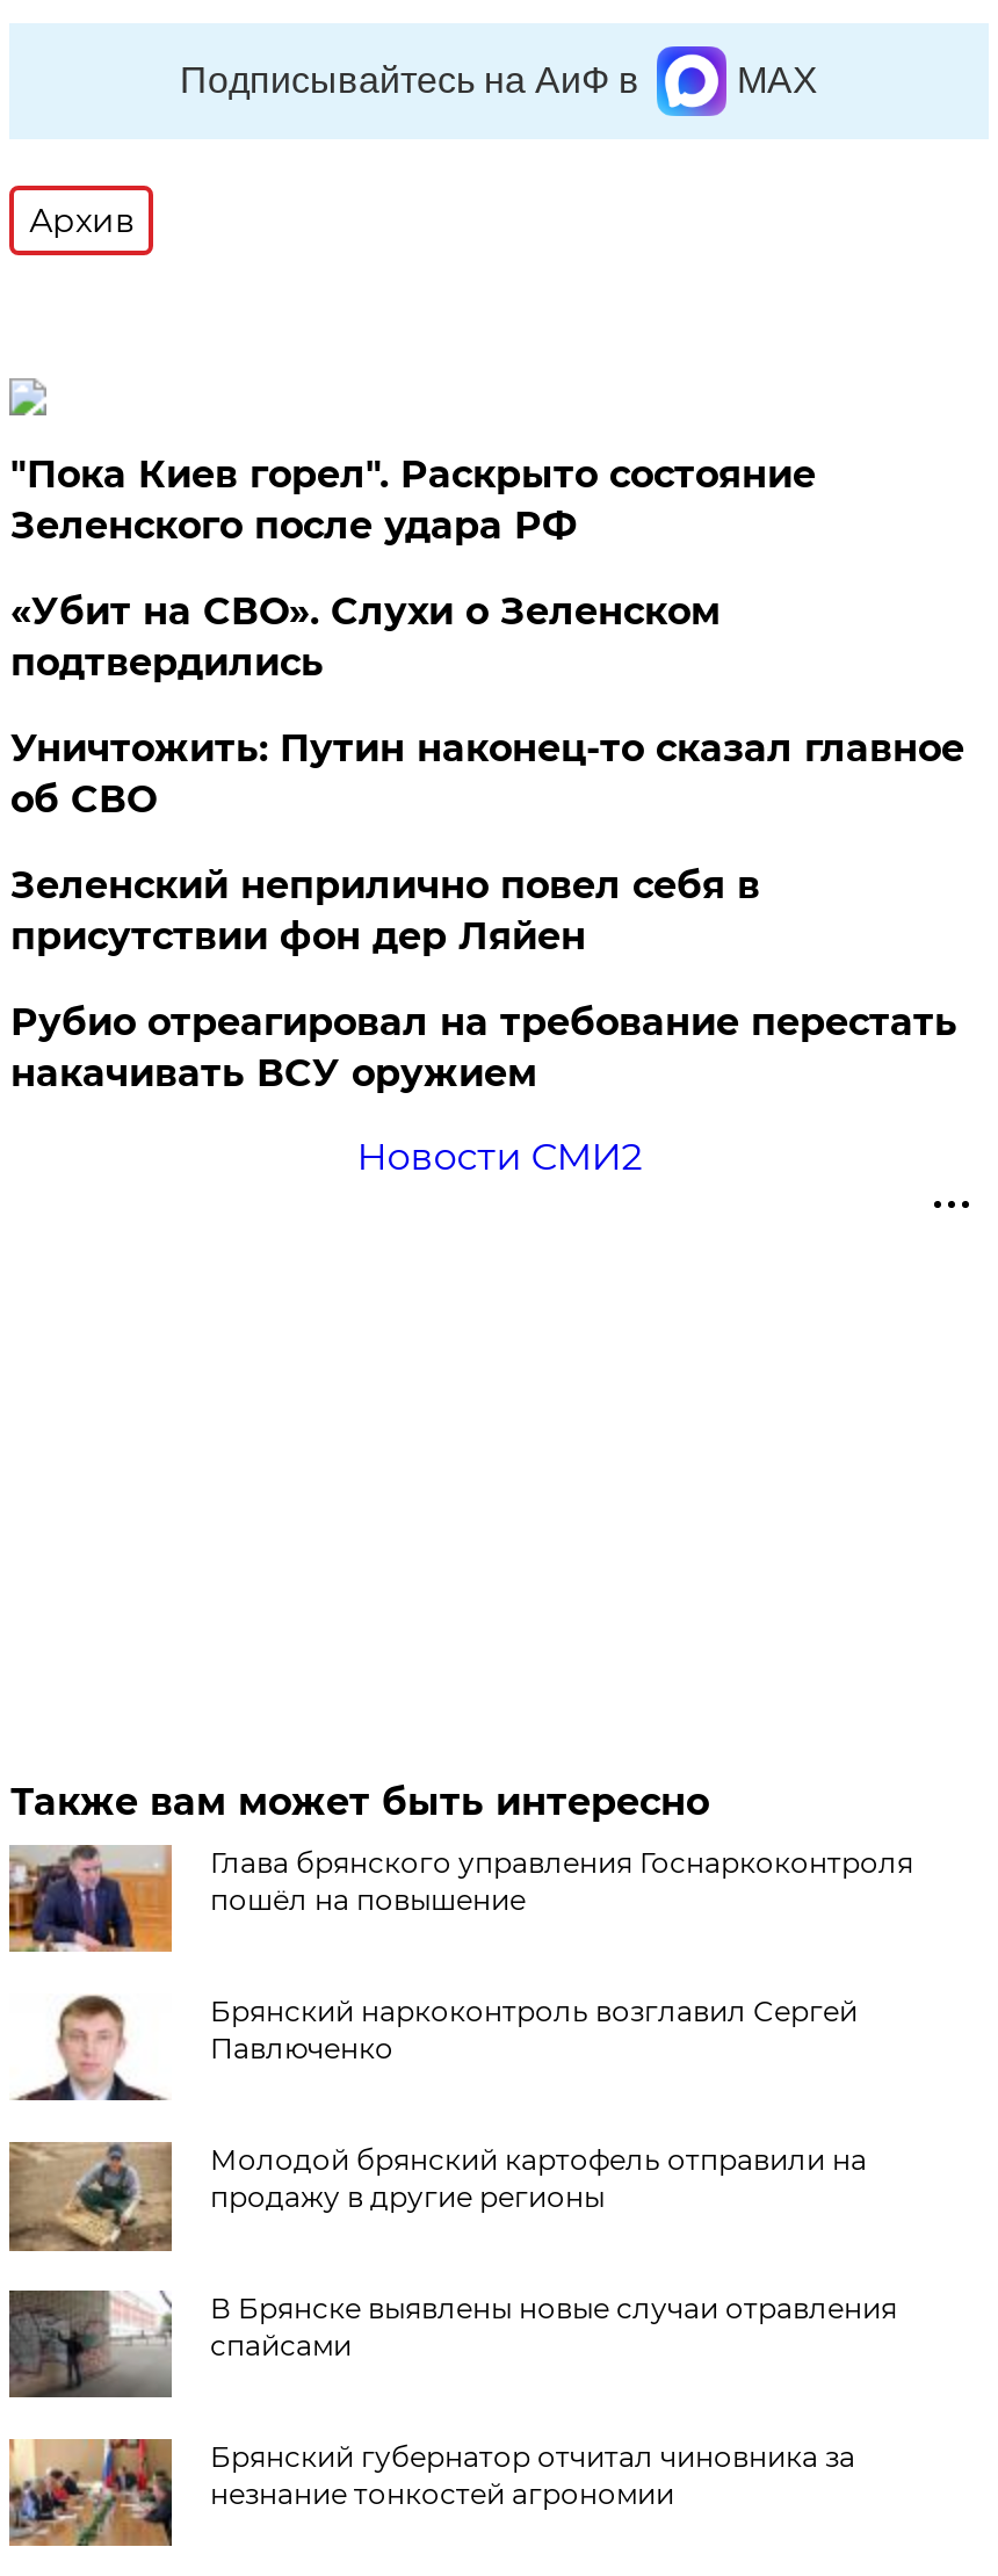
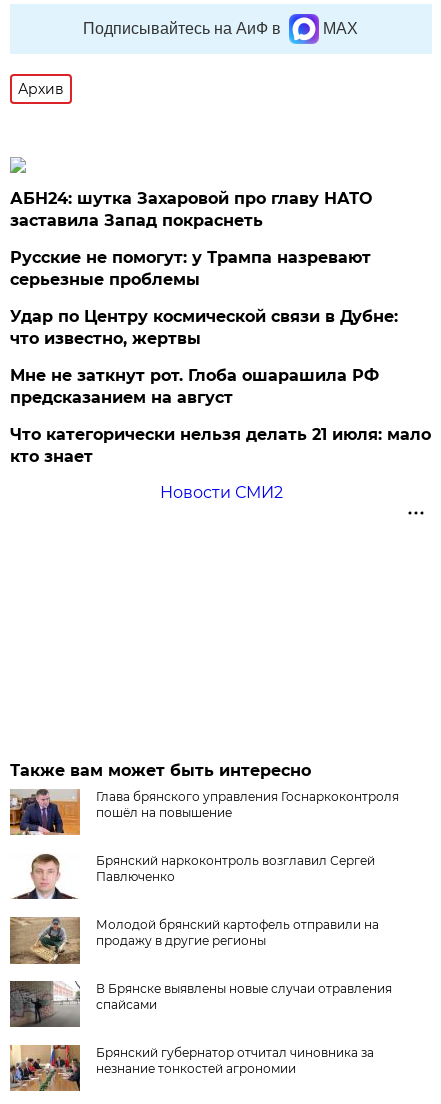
[10,453,816,548] "Пока Киев горел". Раскрыто состояние | Зеленского после удара РФ -> [10,189,372,230] АБН24: шутка Захаровой про главу НАТО | заставила Запад покраснеть
[10,589,720,685] «Убит на СВО». Слухи о Зеленском | подтвердились -> [10,248,371,289] Русские не помогут: у Трампа назревают | серьезные проблемы
[10,726,964,822] Уничтожить: Путин наконец-то сказал главное | об СВО -> [10,307,398,348] Удар по Центру космической связи в Дубне: | что известно, жертвы
[10,863,760,958] Зеленский неприлично повел cебя в | присутствии фон дер Ляйен -> [10,366,379,407] Мне не заткнут рот. Глоба ошарашила РФ | предсказанием на август
[10,1000,957,1095] Рубио отреагировал на требование перестать | накачивать ВСУ оружием -> [10,425,431,466] Что категорически нельзя делать 21 июля: мало | кто знает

WHAT IS NEEDED: In copying the material, drop all pictures and keep everything else identical.

RESULT OF THE TASK:
[10,453,816,548] "Пока Киев горел". Раскрыто состояние | Зеленского после удара РФ -> [10,189,372,230] АБН24: шутка Захаровой про главу НАТО | заставила Запад покраснеть
[10,589,720,685] «Убит на СВО». Слухи о Зеленском | подтвердились -> [10,248,371,289] Русские не помогут: у Трампа назревают | серьезные проблемы
[10,726,964,822] Уничтожить: Путин наконец-то сказал главное | об СВО -> [10,307,398,348] Удар по Центру космической связи в Дубне: | что известно, жертвы
[10,863,760,958] Зеленский неприлично повел cебя в | присутствии фон дер Ляйен -> [10,366,379,407] Мне не заткнут рот. Глоба ошарашила РФ | предсказанием на август
[10,1000,957,1095] Рубио отреагировал на требование перестать | накачивать ВСУ оружием -> [10,425,431,466] Что категорически нельзя делать 21 июля: мало | кто знает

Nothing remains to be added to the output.